## SUPPLIED MATERIAL
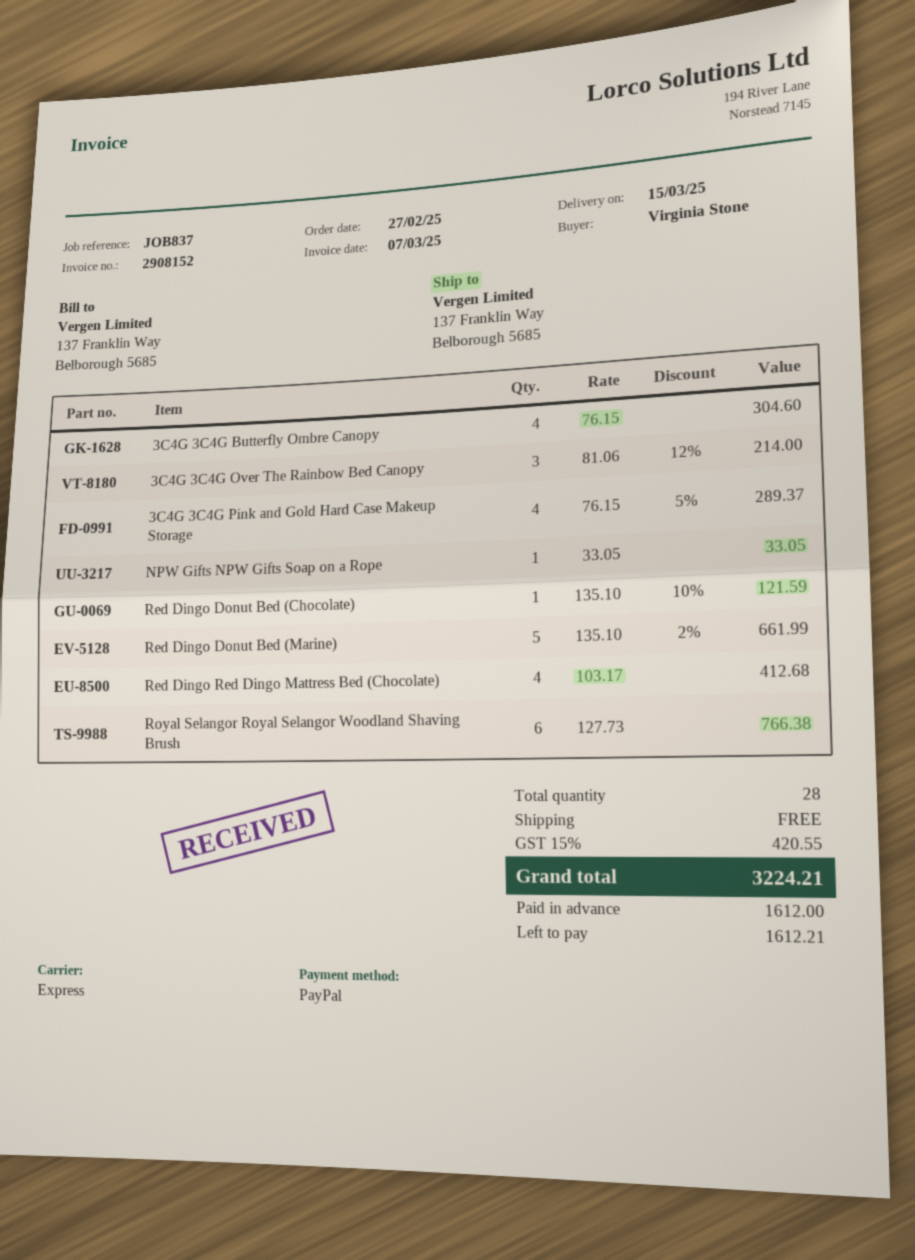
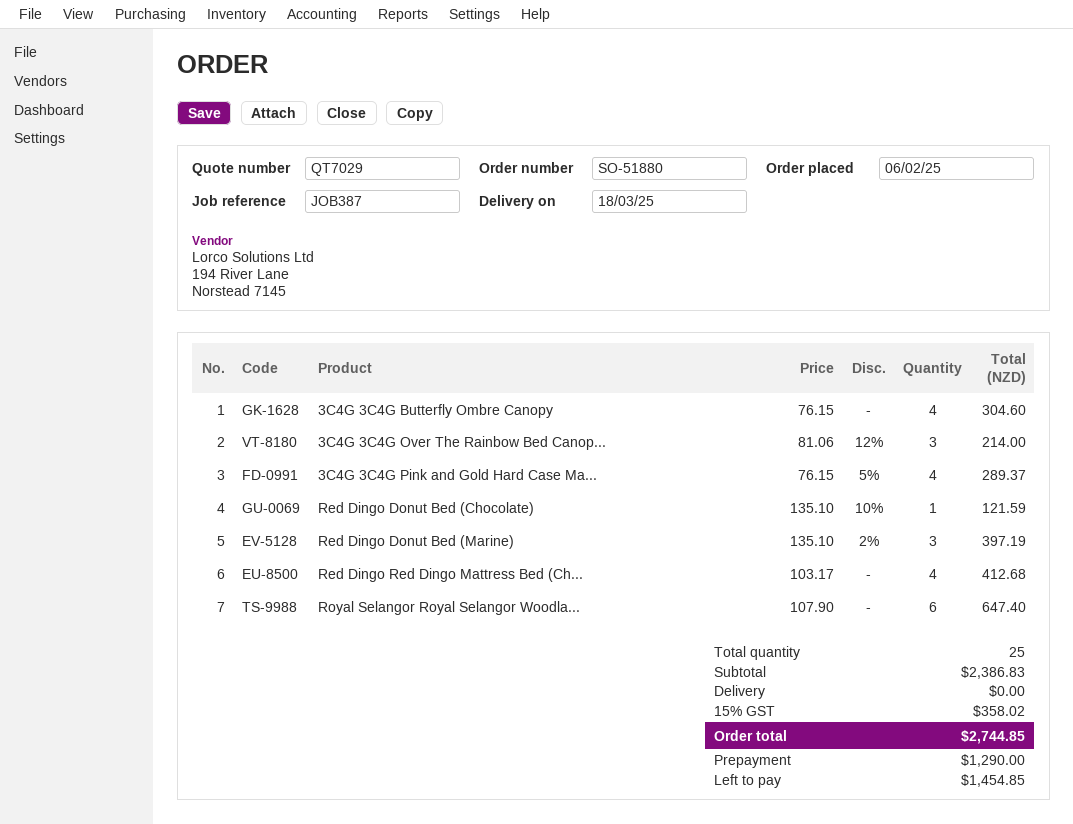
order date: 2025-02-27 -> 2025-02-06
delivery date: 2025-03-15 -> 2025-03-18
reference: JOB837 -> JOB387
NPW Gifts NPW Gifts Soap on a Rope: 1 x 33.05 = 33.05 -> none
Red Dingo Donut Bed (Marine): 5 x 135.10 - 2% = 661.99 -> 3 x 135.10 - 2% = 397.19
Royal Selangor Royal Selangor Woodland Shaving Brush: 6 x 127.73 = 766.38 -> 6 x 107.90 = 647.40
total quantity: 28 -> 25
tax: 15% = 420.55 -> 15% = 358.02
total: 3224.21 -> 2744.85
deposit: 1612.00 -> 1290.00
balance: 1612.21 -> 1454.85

## ABOUT THIS EXERCISE
Everything in the records is to be repeated verbatim except the pictures.

## THE COMPLETED TASK
order date: 2025-02-27 -> 2025-02-06
delivery date: 2025-03-15 -> 2025-03-18
reference: JOB837 -> JOB387
NPW Gifts NPW Gifts Soap on a Rope: 1 x 33.05 = 33.05 -> none
Red Dingo Donut Bed (Marine): 5 x 135.10 - 2% = 661.99 -> 3 x 135.10 - 2% = 397.19
Royal Selangor Royal Selangor Woodland Shaving Brush: 6 x 127.73 = 766.38 -> 6 x 107.90 = 647.40
total quantity: 28 -> 25
tax: 15% = 420.55 -> 15% = 358.02
total: 3224.21 -> 2744.85
deposit: 1612.00 -> 1290.00
balance: 1612.21 -> 1454.85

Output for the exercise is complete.